Despite the lack of the set industry standard, there are a few organisations that can provide the certification and approval. These certifications are v

oluntary and require time and money. Few brands get certified, others decide not to, leaving many brands to use "Clean" and "Natural" as a marketing tool and consumers to be misguided by false claims.


Look out for the following labels:

COSMOS

COSMOS certifies natural and organic cosmetics worldwide


Rainforest Alliance

The Rainforest Alliance calls attention to delicate ecosystems facing threats like deforestation, while also protecting the rights of farmers and suppliers within these ecosystems.


USDA Certified Organic

A clean beauty product that is labelled Organic by the USDA must be at least 95% organic. Ingredients are organic when they are grown and made without synthetic pesticides or preservatives, GMOs, ionizing radiation, or other forbidden methods.


Leaping Bunny

Leaping Bunny is perhaps the best-recognized label for cruelty-free beauty. They conduct independent reviews of makeup, skin care, personal care, and household product brands globally.

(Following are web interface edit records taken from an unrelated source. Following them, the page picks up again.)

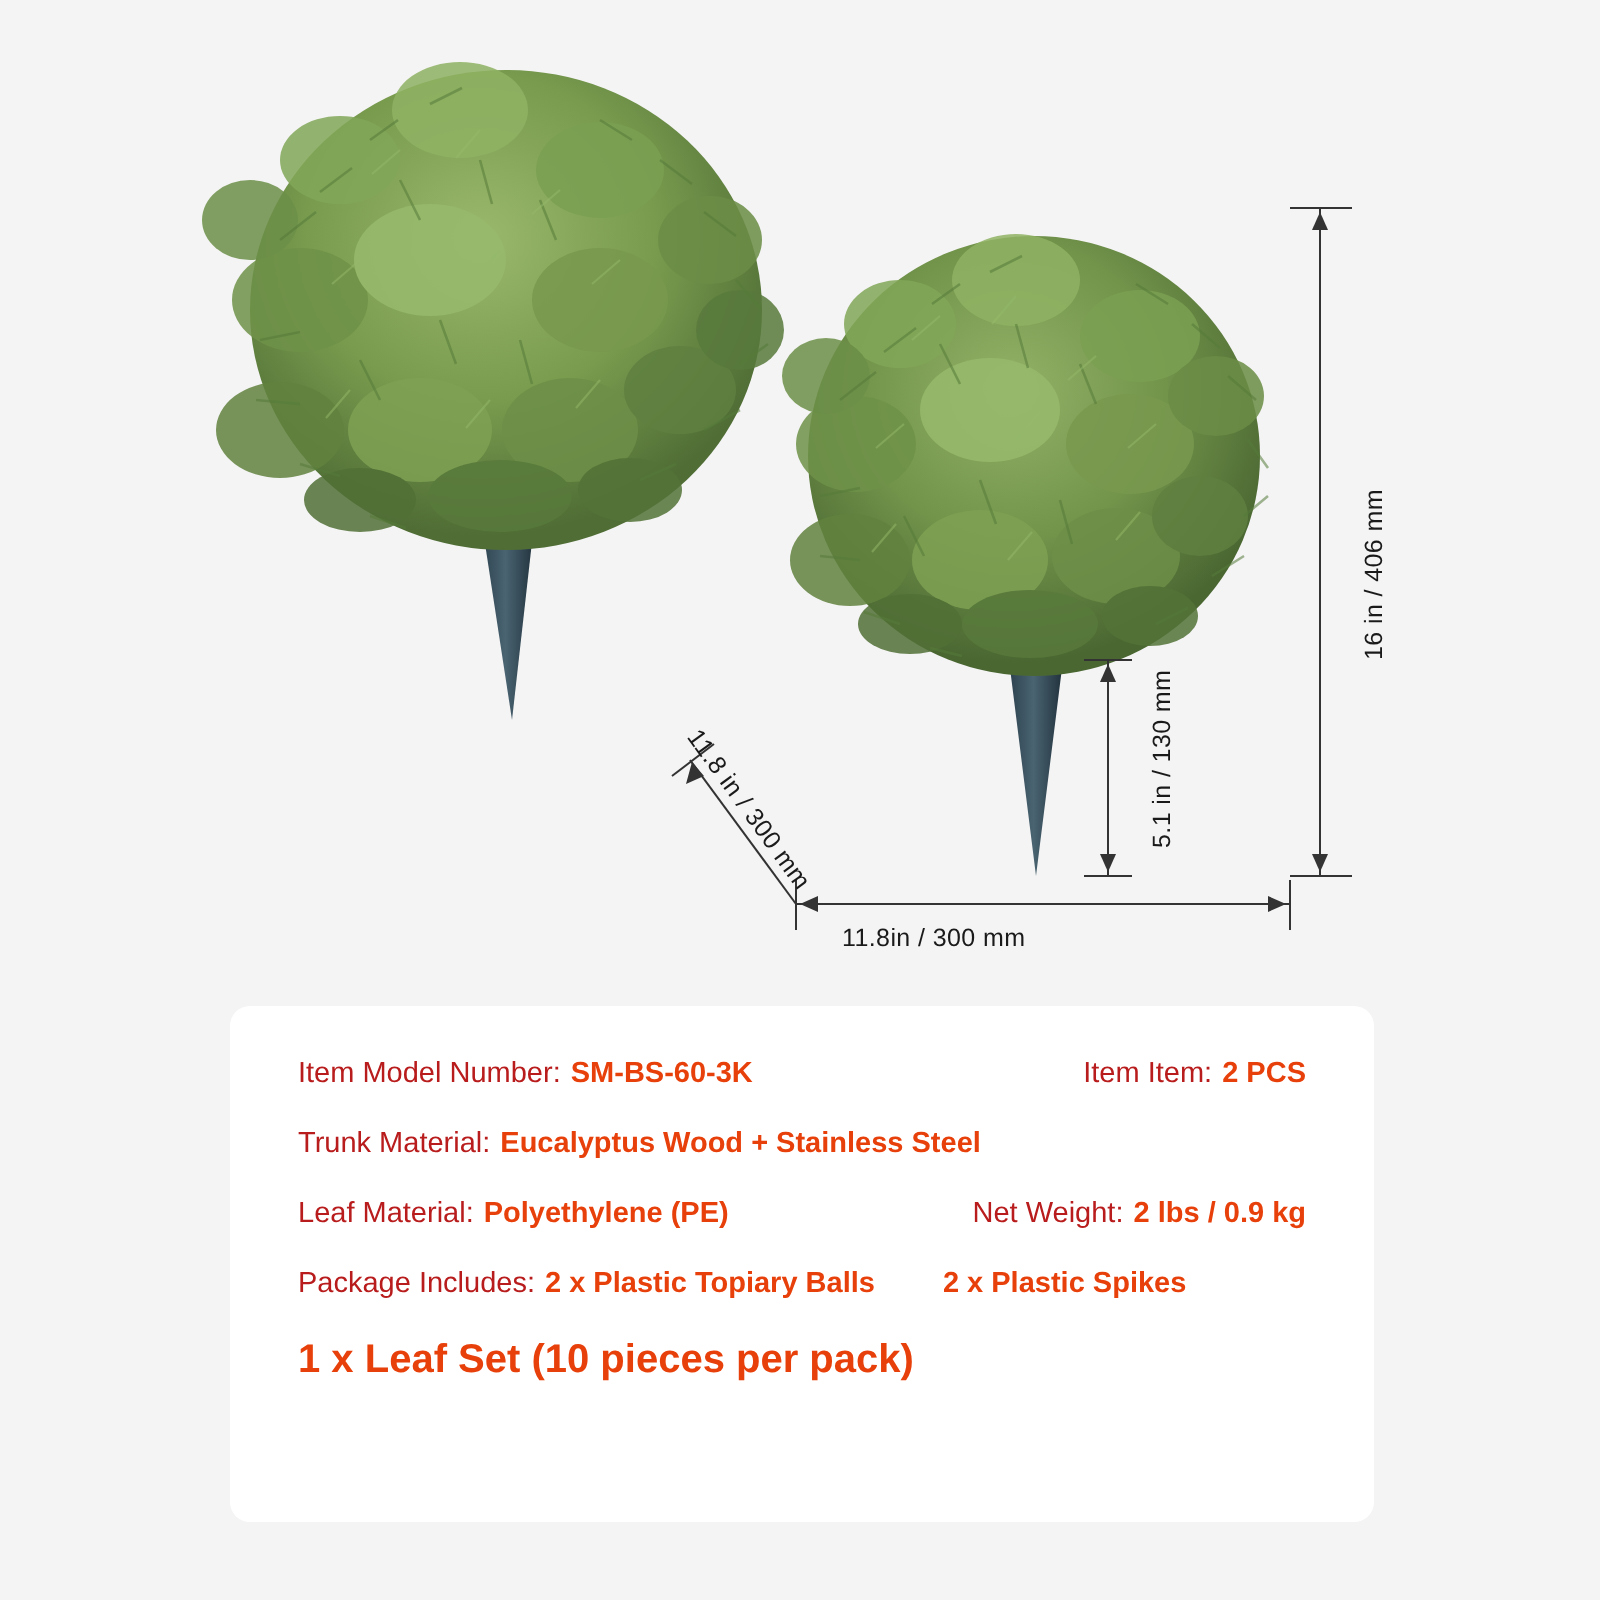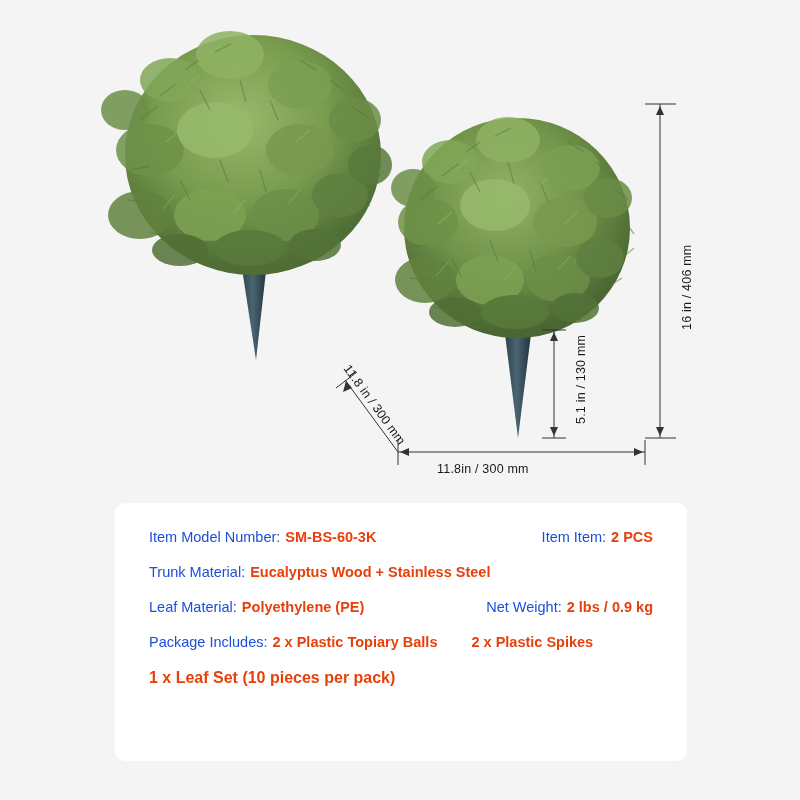--- a/index.html
+++ b/index.html
@@ -223,7 +223,7 @@
 
     <div class="dim-label rot90" style="left:574px; top:424px;">5.1 in / 130 mm</div>
 
-    <div class="dim-label" style="left:437px; top:462px;">11.8in / 300 mm</div>
+    <div class="dim-label" style="left:421px; top:462px;">11.8in / 300 mm</div>
 
     <div class="dim-label" style="left:352px; top:362px; transform:rotate(54deg); transform-origin:left top;">11.8 in / 300 mm</div>
   </div>

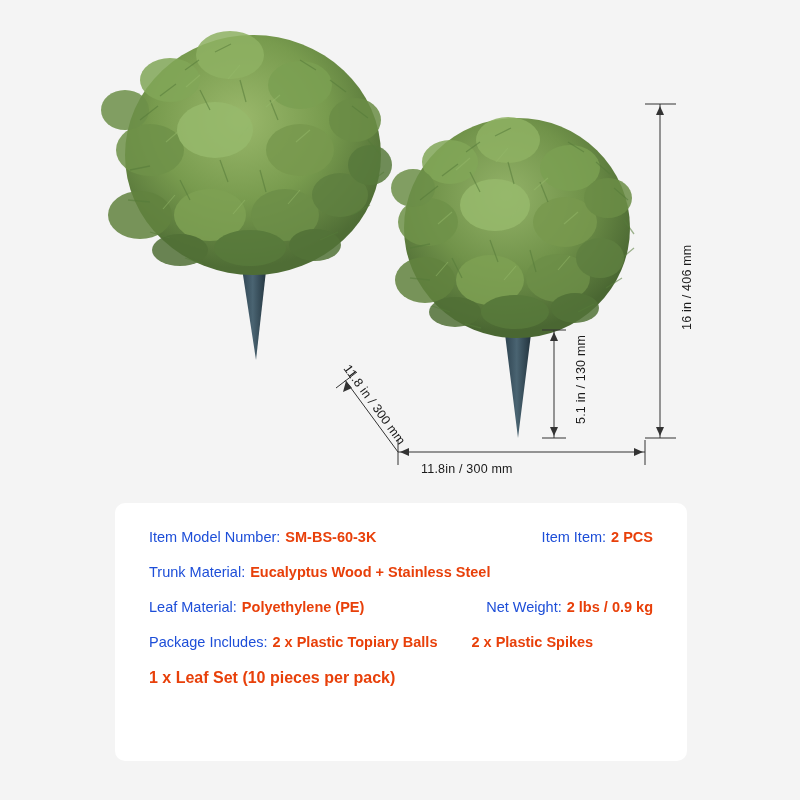--- a/index.html
+++ b/index.html
@@ -64,7 +64,7 @@
   }
   .spec-row:last-child { margin-bottom: 0; }
   .seg { display: flex; align-items: baseline; white-space: nowrap; }
-  .lbl { color: #1d4ed8; }
+  .lbl { color: #b91c1c; }
   .val {
     color: #e8400a;
     font-weight: bold;

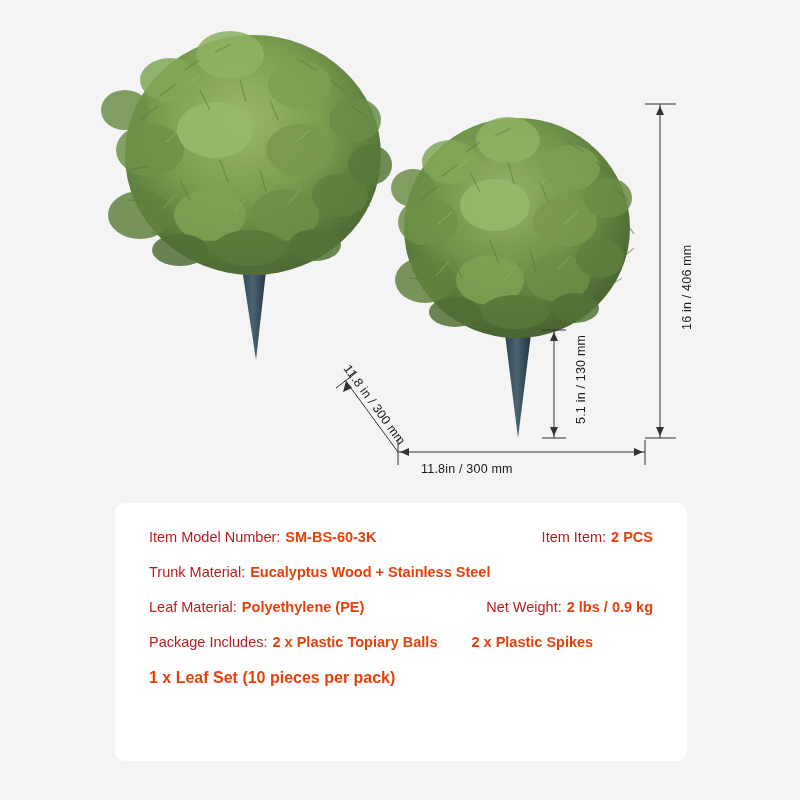--- a/index.html
+++ b/index.html
@@ -75,7 +75,7 @@
   .full-red {
     color: #e8400a;
     font-weight: bold;
-    font-size: 16px;
+    font-size: 20px;
   }
 </style>
 </head>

To sum up, "clean" skincare is inspired by nature and are plant-based, using the best available high grade natural and organic ingredients available on the market is a good starting point. Checking for industry's certifications mentioned above as well as writing off toxic ingredients such as phthalates, sulfates, silicone, parabens, artificial fragrances is number two. Lastly - zero-waste packaging is what we want.


Believing in less is more approach, we want to simplify beauty routine by minimising the unnecessary ingredient overload on the skin and environmental exposure.

The result- beautiful skin and a cleaner planet.